This week we consider the link between nationalism and the economy, with special focus on the economic crisis. Our group thought it was interesting to focus on nationalist elements in consumerism.
The consumer is central to the success of an economy and can, when organized, use it to fulfill nationalist goals. In this blog we will present two examples that show two initiatives that link the nation with the economy. First, we have an example of ‘positive’ consumerism: ‘help Britain, buy British’. Our second case focuses on ‘negative’ consumerism, namely the ‘boycott Israel’ movement.
‘Help Britain, buy British’
Last week we asked you to pay attention to nationalist connotations in your local supermarket. As you might have noticed, there are numerous examples where the nation is linked to products, for example British chicken, British potatoes, Scottish mushrooms etc. What you might not now is that there is a major movement behind this phenomenon. The ‘buy British’ movement was started by the green movement to promote more environmental ways of delivering food to supermarkets. Over time, many reasons for buying British have been added. Examples are that buying British is safer because Britain has safer food laws, ethical production, fair wages and decent working conditions, security of supply, pride of ownership and pride of British capabilities and helping local farmers. The current economic crisis has linked buying British with helping the British economy recover. The article from the mirror, which actively campaigns for buying British, sketches an interesting link between buying British and helping Britain.
Jamie Oliver, Britain’s most famous chef is one of the leading figures of the movement. In the article below you read his views on buying British and the economic crisis.
On the websites of the ‘buy British’ movement, buying British products is clearly linked to British identity, British self-preservation and helping the British economy. Below you can find a couple of websites that give you an idea of how the movement works and what rhetoric it uses.
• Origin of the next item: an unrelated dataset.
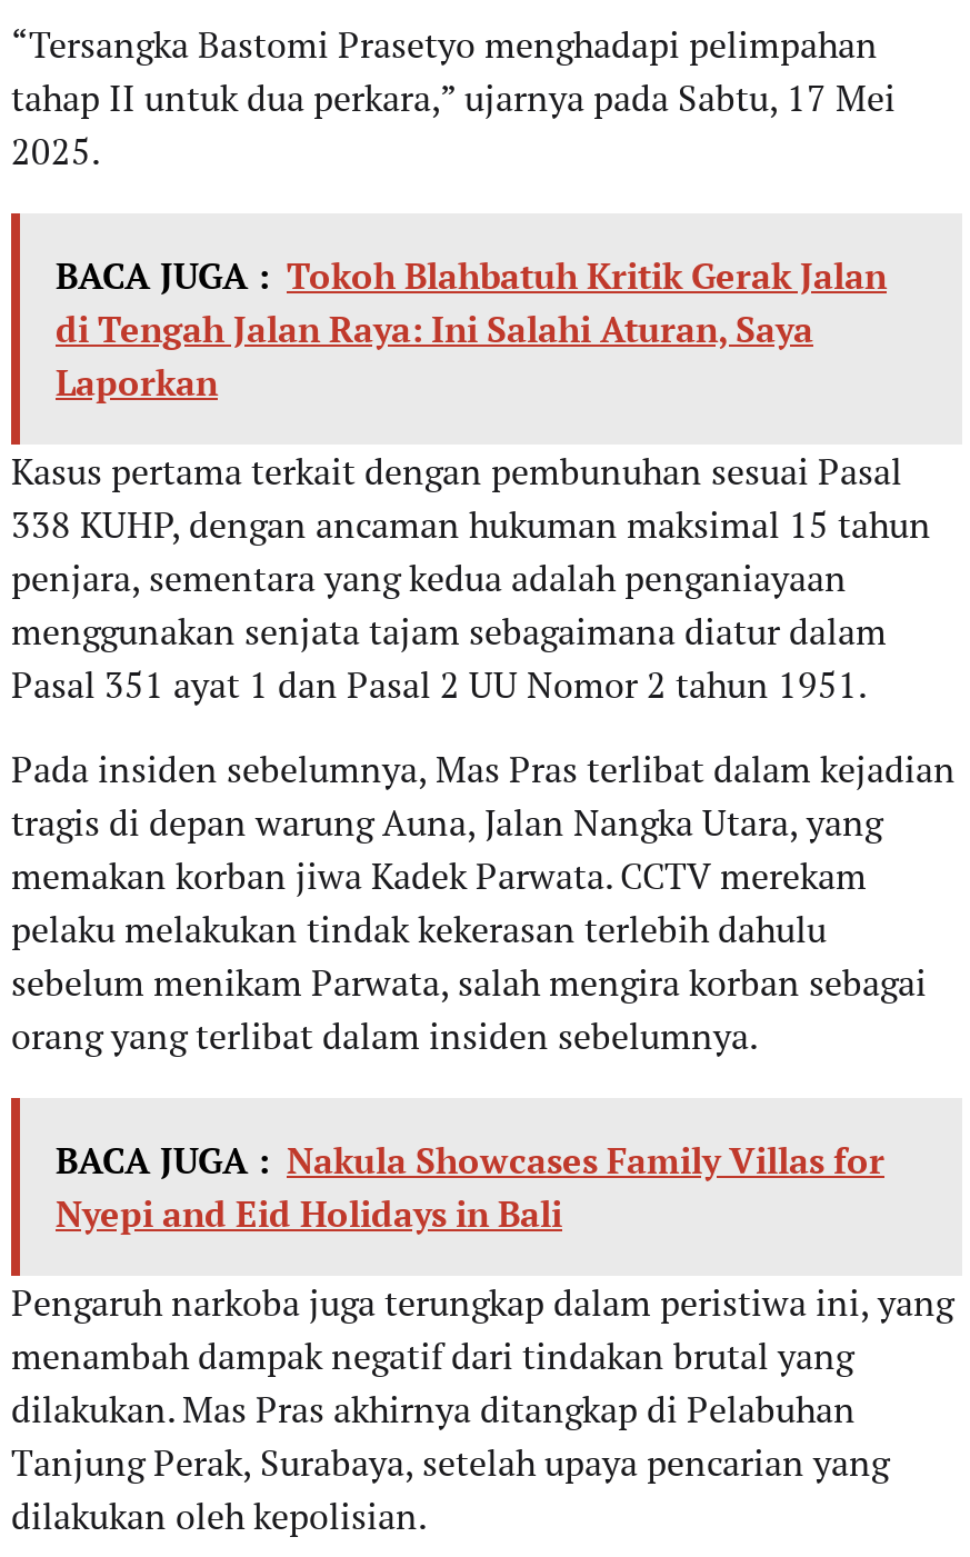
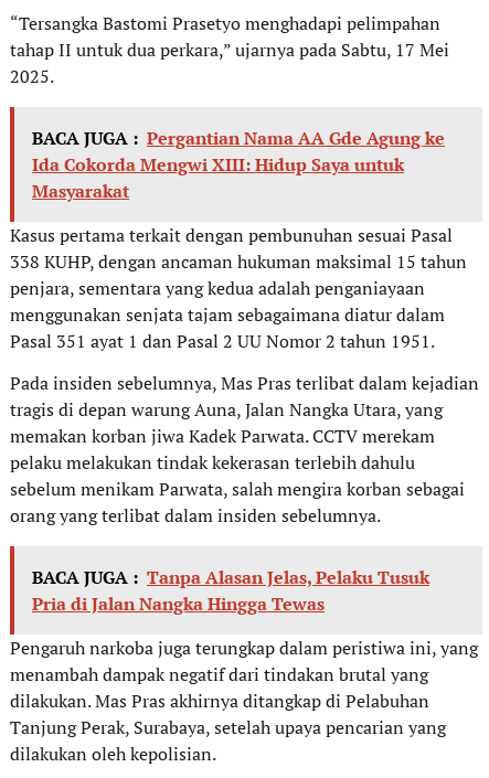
[56,251,887,406] BACA JUGA : Tokoh Blahbatuh Kritik Gerak Jalan | di Tengah Jalan Raya: Ini Salahi Aturan, Saya | Laporkan -> [32,126,445,203] BACA JUGA : Pergantian Nama AA Gde Agung ke | Ida Cokorda Mengwi XIII: Hidup Saya untuk | Masyarakat
[56,1136,884,1238] BACA JUGA : Nakula Showcases Family Villas for | Nyepi and Eid Holidays in Bali -> [32,565,429,616] BACA JUGA : Tanpa Alasan Jelas, Pelaku Tusuk | Pria di Jalan Nangka Hingga Tewas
A year ago, the police arrested a few campaigners in Swansea (Wales) after they stole some goods produced in the illegal Israeli settlements on the West Bank (Palestine) from Tesco. These people were members of the UK campaign for the Boycott of the Israeli goods. The movement staged a protest outside of Tesco to let people know of the existence of the campaign.
However, the idea of boycotting goods from one country is not new. An example of a previous campaign is the anti- apartheid campaign in South Africa. The focus of the boycott Israel campaign is to make people stop buying goods related to Israel. Campaigners see this as a political and economic action against a nation that, according to them, is constantly violating the Human Rights and the rights of the Palestinian people. Besides street rallies, the campaign has been enormously internet based as you can see in the youtube link posted below. In the video, you can see several brands that supposedly have activities in Israel and according to the activists, in some extend, are collaborating with this nation.
The idea behind the campaign is easy to understand: if we damage the Israeli economy by not buying Israeli goods, the Israel Government will change its policies and Palestinian rights will be guaranteed. This campaign is a clear example of what kind of political message a consumer can send out by not buying a certain product.